In a move aimed at improving food security, city-based ICRISAT along with other organisations will undertake two major research programmes to identify ways to increase food production and formulate policies.

The Fund Council of CGIAR (Consultative Group on International Agricultural Research), the world’s largest international agriculture research coalition, had approved two 10-year research programmes aimed at improving food, nutrition and income security of billions of poor in dry-land tropics of the world, a senior official of Icrisat said.

The CGIAR research programmes on grain legumes and dry-land cereals, led by the International Crops Research Institute for the Semi-Arid Tropics, have a combined three-year budget of $223.4 million.

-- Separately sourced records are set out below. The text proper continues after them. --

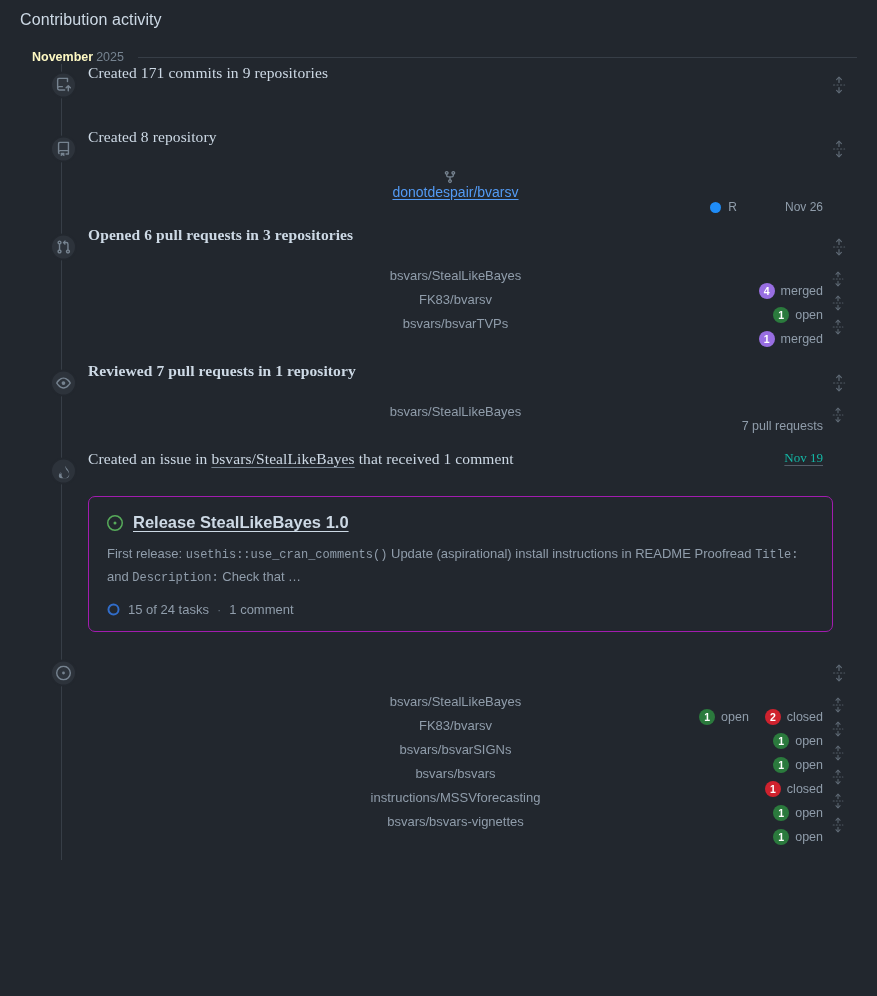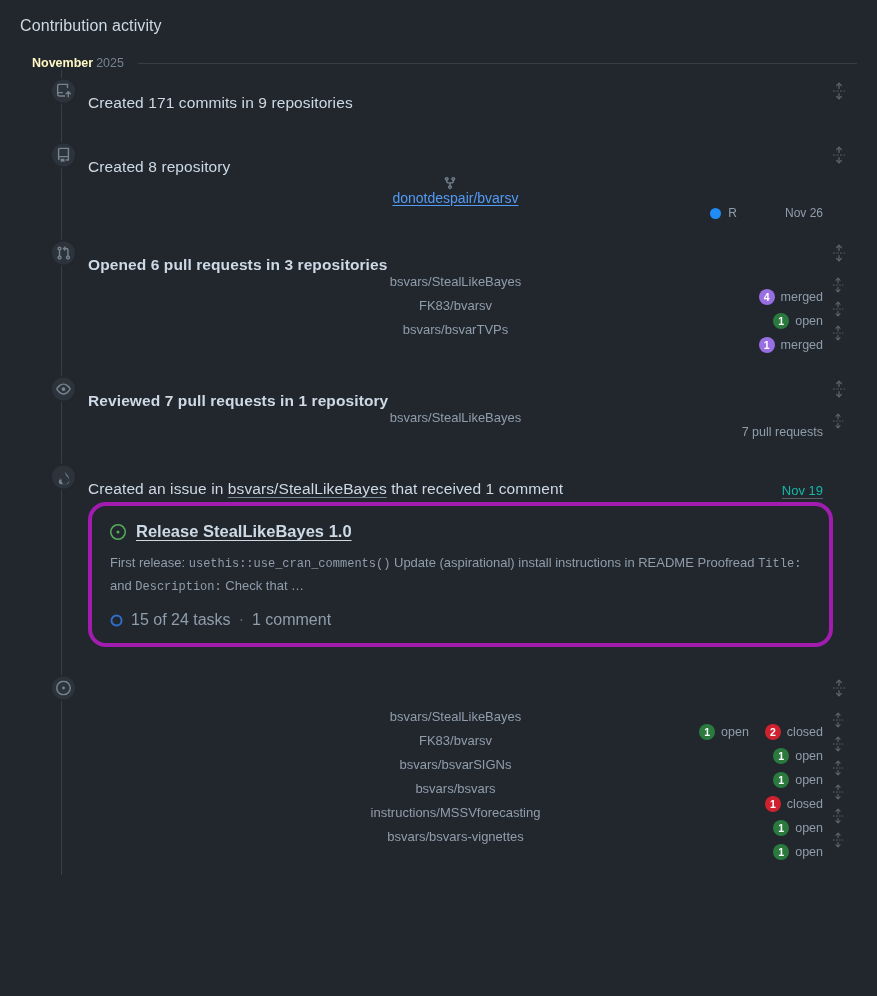"Contribution activity" .activity-title { padding-top: 17px -> 11px }
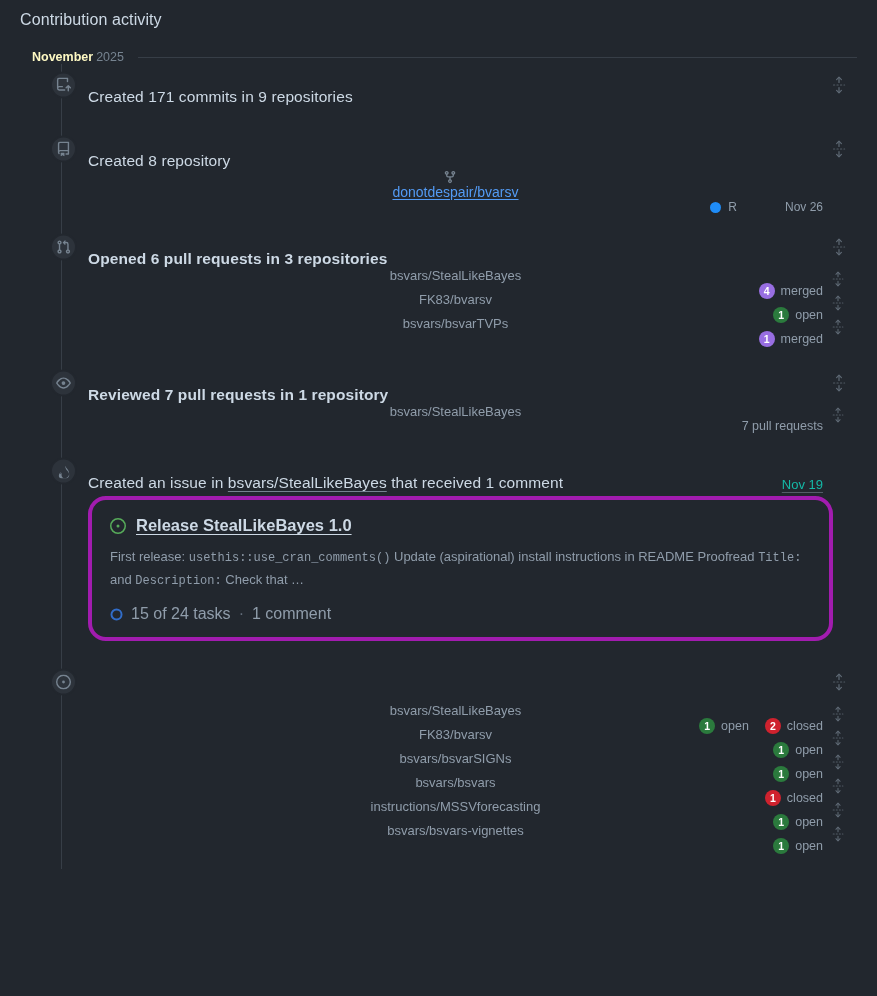"Created 171 commits in 9" .block-head { align-items: flex-end -> flex-start; font-family: none -> Liberation Serif, serif }
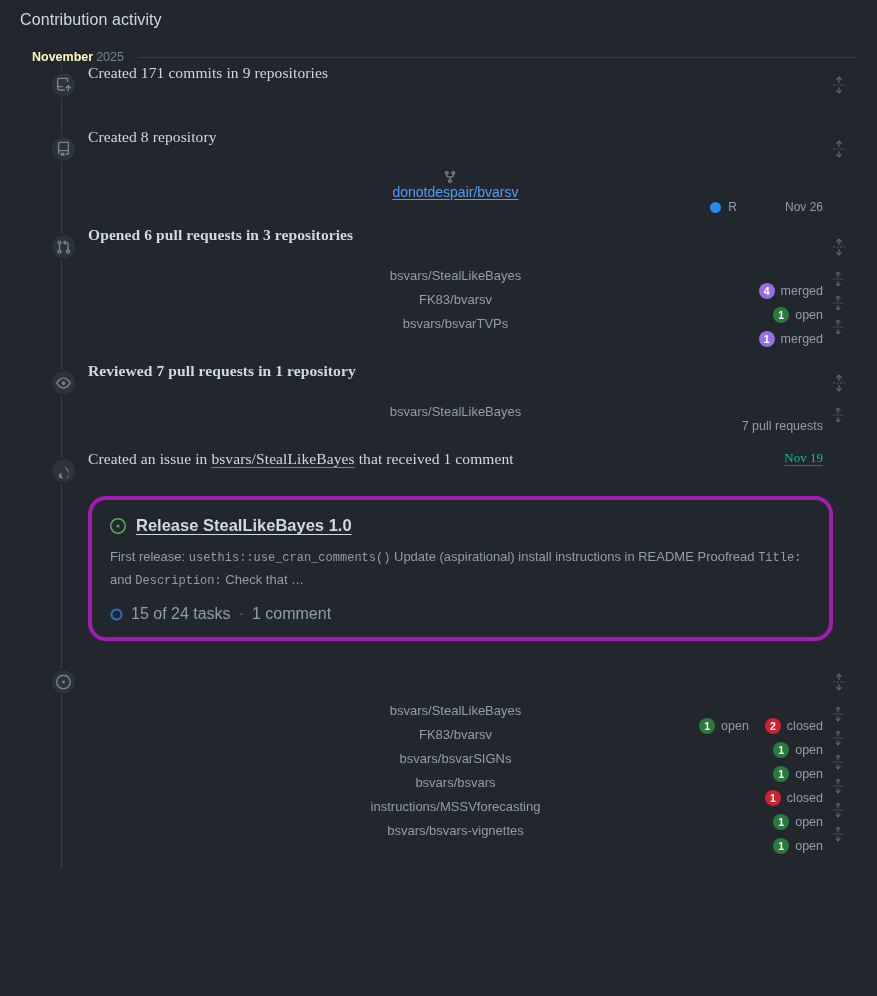"Release StealLikeBayes 1.0" .issue-card { border: 4px solid #a21caf -> 1px solid #a21caf; border-radius: 18px -> 7px }
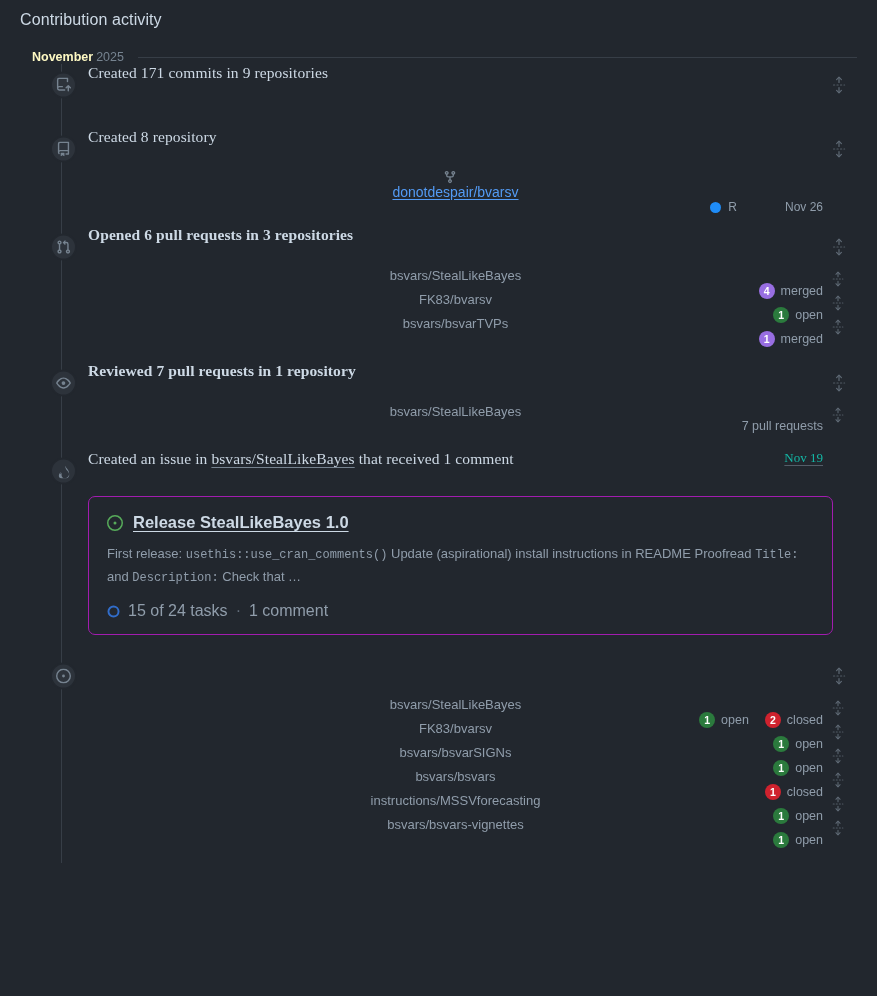"15 of 24 tasks" .issue-foot { font-size: 16px -> 13px }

“The two global research-for-development collaborations are vital in sustainably increasing production of grain legumes and dryland cereals, improving the nutrition of the poor. It also helps identify policies and institutions necessary for small holder farmers in rural communities, particularly women, to access markets and improve their livelihoods,” the official told PTI.

The grain legumes programme aims to benefit 300 million small holder farm households from an average 20 per cent yield increase by the end of its first 10-year cycle, with a projected $4.5 billion savings as cumulative benefits of increased food production and nitrogen fertiliser saved, the official explained.

This programme focuses on improving chickpea, common bean, cowpea, groundnut, faba bean, lentil, pigeon pea and soyabean crops grown by poor families in five regions—South and Southeast Asia, Western and Central Africa, Eastern and Southern Africa, Latin America and the Caribbean, Central and Western Asia as well as North Africa.

Legumes are the cheapest option to improve nutrition of poor people, who rely on inexpensive but nutritionally imbalanced starchy diets. Meanwhile, dryland cereals are often the only possible crops in harsh dry-land environment where more than a billion of the earth’s poorest inhabitants live.

The dry-land cereals programme focuses on millets, sorghum, and barley. Demand for these crops will increase by nearly 50 per cent by 2020 as compared to the beginning of the millennium.

According to the information available with Icrisat, about 70-80 per cent of the grain produced is consumed by the poor as food, with the remainder used for feed and other non-food uses. The challenge is to raise the productivity of these crops to meet the growing demand, while retaining or even increasing their resilience against stresses.

In 10 years, this program targets a sustainable 16 per cent increase in dry-land cereal farm-level production on at least 11.8 million hectares in Africa and Asia. Improved technologies will also be made available to 5.8 million small holder households — 34.0 million total beneficiaries in target regions, ICRISAT said.